4.2.2. Atrial Fibrillation

Despite a positive trend noted in the MERLIN-TIMI 36 and RAFFAELLO trials, prolonged treatment with ranolazine was not effective in reducing the incidence of new onset and recurrent AF [13,21]. The limited number of studies in this field and their heterogeneity underscore the need for further research in this area.
Several studies have demonstrated that ranolazine, when combined with amiodarone, promoted a more rapid AF termination and conversion to sinus rhythm. This finding aligns with the experimental data demonstrating a favorable synergy between the two agents that is achieved without any undesirable proarrhythmic effects [30,33]. While discussing the clinical significance of the time reduction until AF termination is beyond the scope of this narrative review, such a decrease may potentially lower hospital costs by shortening inpatient stays. This might ultimately benefit the patients, their caregivers, and society. It is important to emphasize that physicians should always follow their clinical judgment and patient management shall adhere to the most up to date clinical guidelines. Specifically, while the addition of ranolazine to amiodarone favors the maintenance of sinus rhythm, ensuring that no clinically significant myocardial ischemia exists following CABG that would explain arrhythmias is a priority. In addition, optimal medical therapy, including but not limited to aspirin, statins, beta blockers, and a neurohormonal blockade, should be initiated and titrated according to the most recent clinical practice guidelines followed by the addition of amiodarone and ranolazine as necessary [35].

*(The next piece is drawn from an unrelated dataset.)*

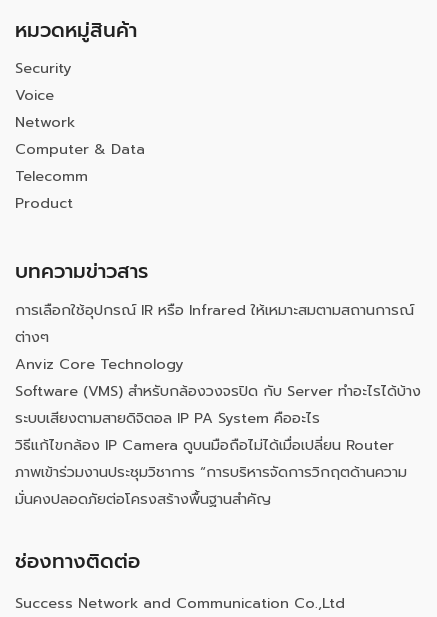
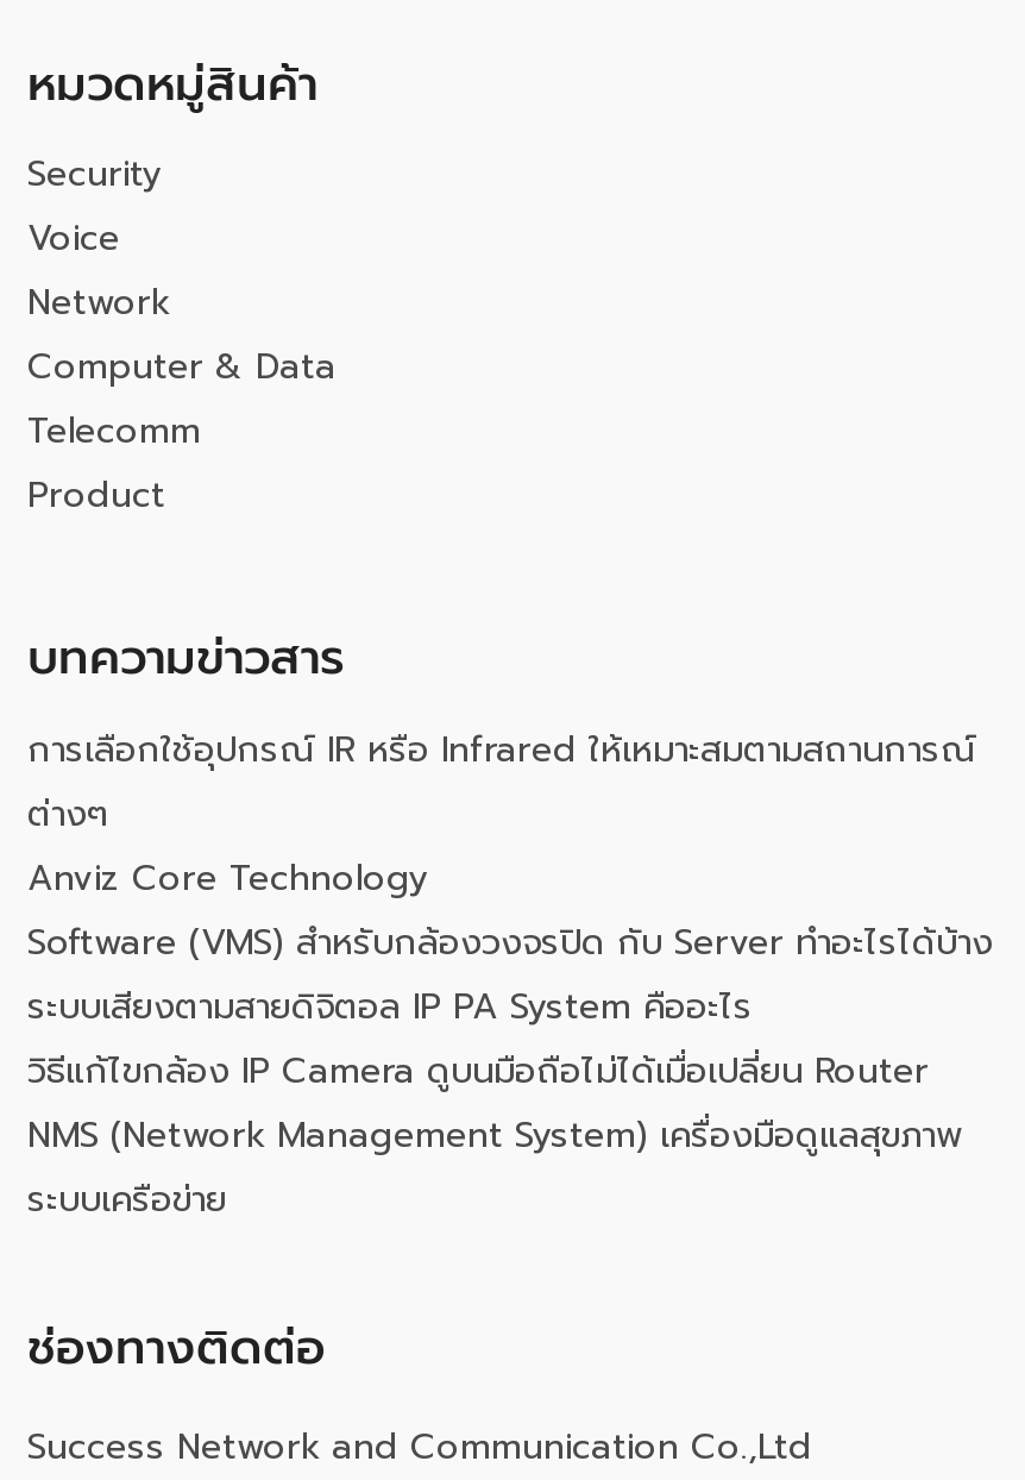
[15,461,407,510] ภาพเข้าร่วมงานประชุมวิชาการ “การบริหารจัดการวิกฤตด้านความ | มั่นคงปลอดภัยต่อโครงสร้างพื้นฐานสำคัญ -> [27,1109,962,1225] NMS (Network Management System) เครื่องมือดูแลสุขภาพ | ระบบเครือข่าย

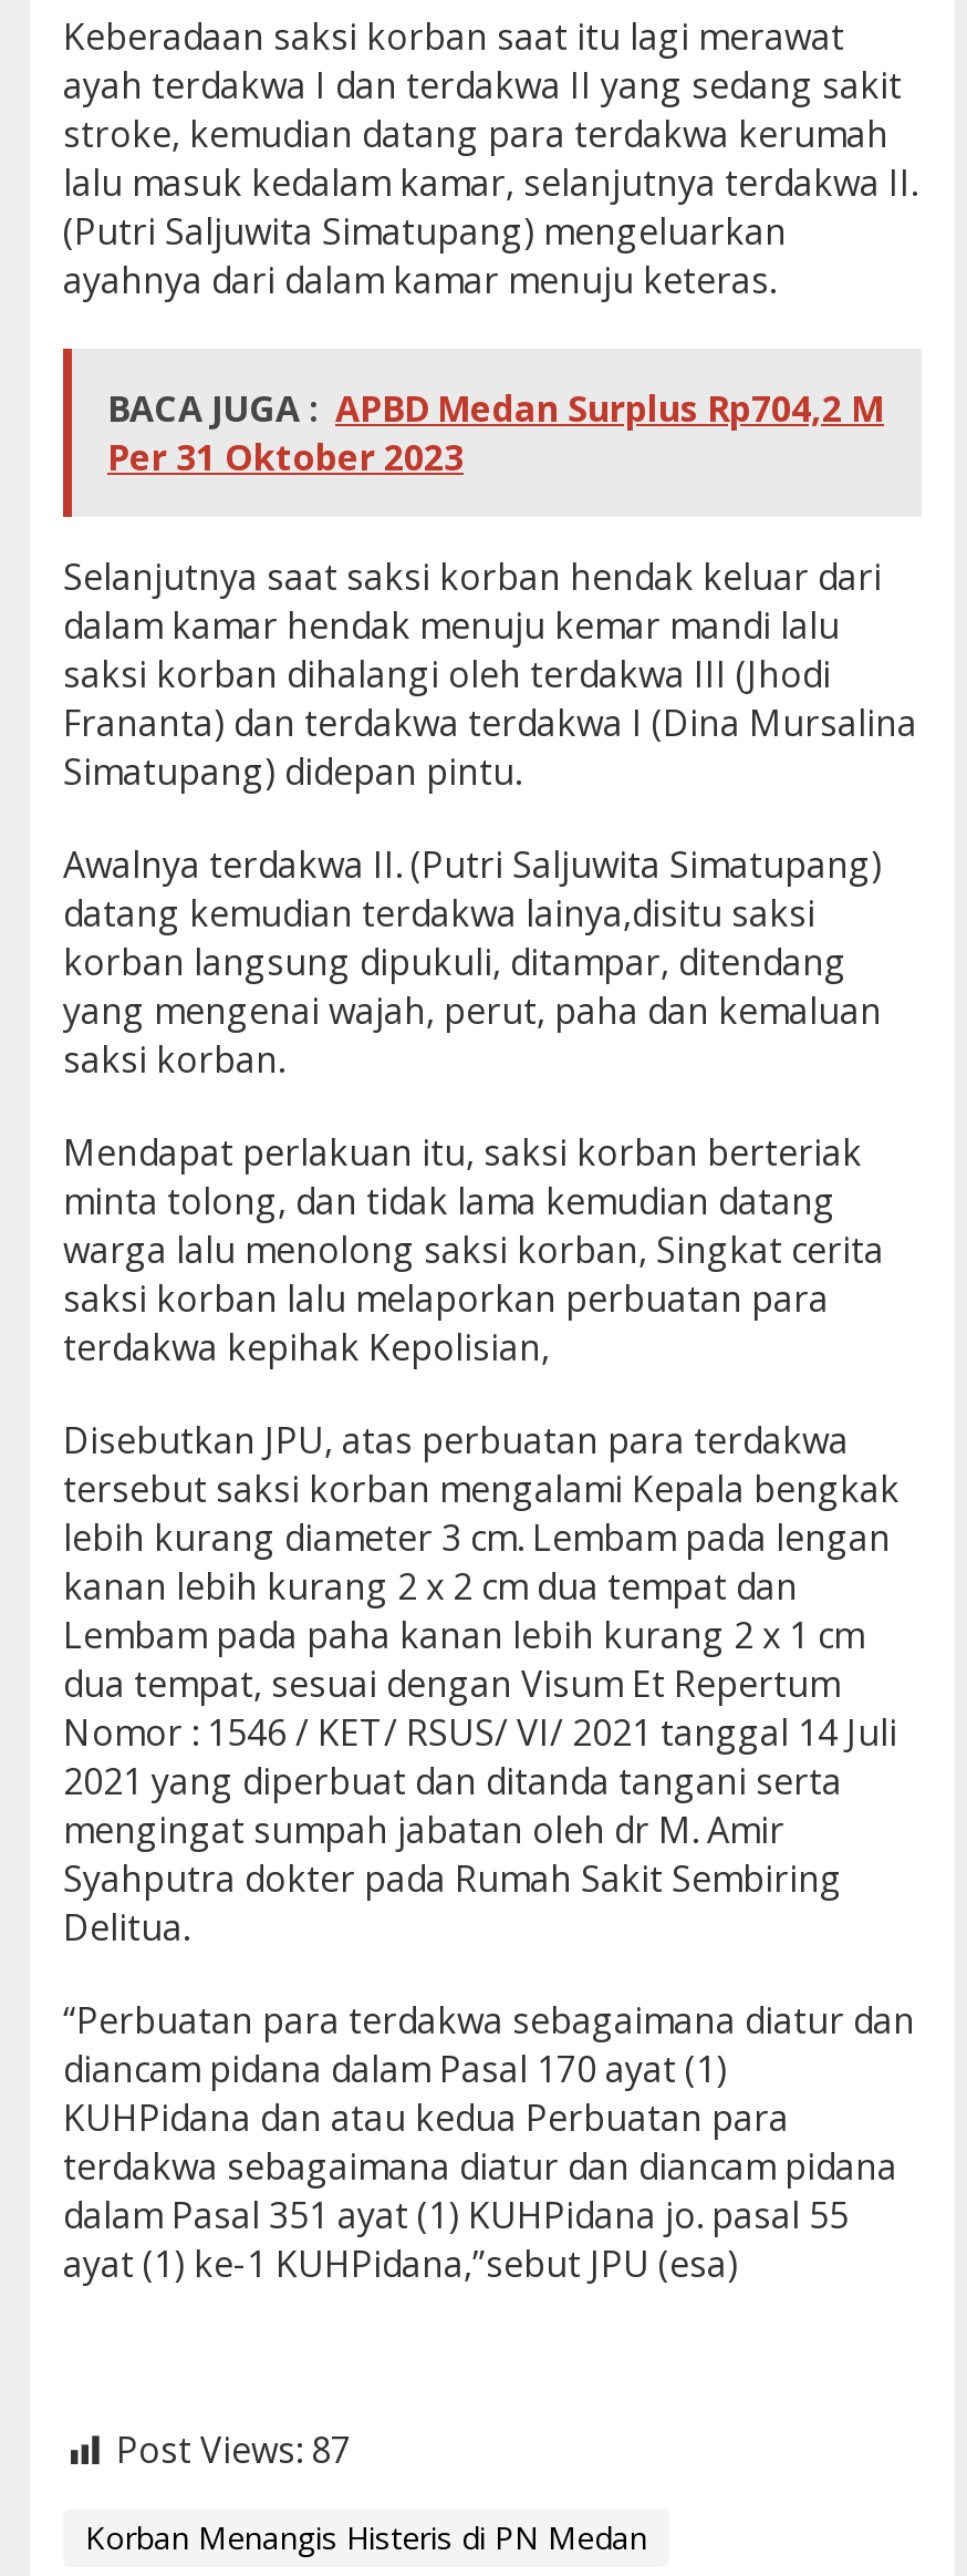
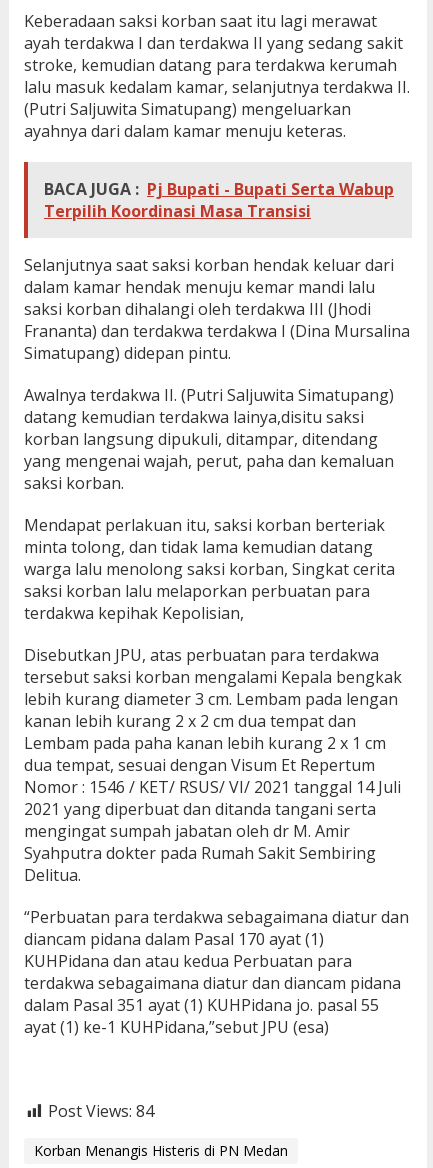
[107,385,884,482] BACA JUGA : APBD Medan Surplus Rp704,2 M | Per 31 Oktober 2023 -> [44,178,394,222] BACA JUGA : Pj Bupati - Bupati Serta Wabup | Terpilih Koordinasi Masa Transisi
[116,2426,351,2475] Post Views: 87 -> [48,1100,154,1122] Post Views: 84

4.3. Safety Profile of Ranolazine

The risk of new-onset or worsening arrhythmias (proarrhythmic effect) and/or toxicity with prolonged exposure limit the use of many antiarrhythmic drugs currently available on the market. However, substantial clinical evidence supports the safety of chronic ranolazine treatment. It does not cause clinically significant bradycardia or hypotension [36,37]. The most common adverse effects associated with ranolazine use include nausea, constipation, dizziness, fatigue and, less frequently, syncope [14,19,21,24,36,37]. Many clinical trials have established that ranolazine does not provoke TdP or sudden cardiac death, despite its modest QT-prolonging effect [17,38]. This is frequently attributed to the fact that ranolazine does not induce EAD or increase TDR.

4.4. Limitations

This narrative review has certain limitations. First, there is considerable heterogeneity among the studies analyzed. Variations in study design, patient populations, interventions, and outcomes across these may limit the ability to directly compare their results. Second, the small number of studies available on each topic limits our possibility to draw a robust conclusion. Third, this review was limited to VT and AF and did not include other arrhythmias, specifically those based on congenital long QT syndrome and supraventricular tachycardias other than AF.

5. Conclusions

Based on available clinical trial data, ranolazine appears to be an effective and safe agent reducing the incidence of VT. However, information regarding its effects on survival is lacking. It may accelerate the conversion of AF into sinus rhythm when used in combination with amiodarone, thus decreasing the time spent in AF and promoting hemodynamic stabilization. The antiarrhythmic properties of ranolazine can provide significant additional clinical benefits to its established anti-ischemic and antianginal effects.
There is a growing number of studies on the use of ranolazine in cardiovascular diseases beyond angina pectoris, including arrhythmias and heart failure. Its mechanism of action is complex and not yet fully understood. Since ranolazine was introduced to the U.S. market in 2006, its long-term safety and efficacy are not yet well-established, which may hinder its use as a first-line agent. Gathering further clinical evidence through clinical trials and observational studies is essential to solidify the information on the beneficial cardiovascular effects of ranolazine.
Although the term “proarrhythmic” is commonly used in the context of antiarrhythmic therapy, whether the full scale of its impact is understood remains unclear. Further biomolecular studies are essential to understand the underlying mechanisms which may, in turn, assist in choosing the most appropriate antiarrhythmic strategy for individual patients.

Author Contributions

Conceptualization, A.V. and K.M.; Methodology, L.C.; Writing—original draft preparation, K.M.; Writing—review and editing, T.A., K.T. and L.C.; Supervision, L.C. All authors have read and agreed to the published version of the manuscript.

Funding

This study was supported by the NKFIH within the framework of the University of Pécs project TKP2021-EGA-17.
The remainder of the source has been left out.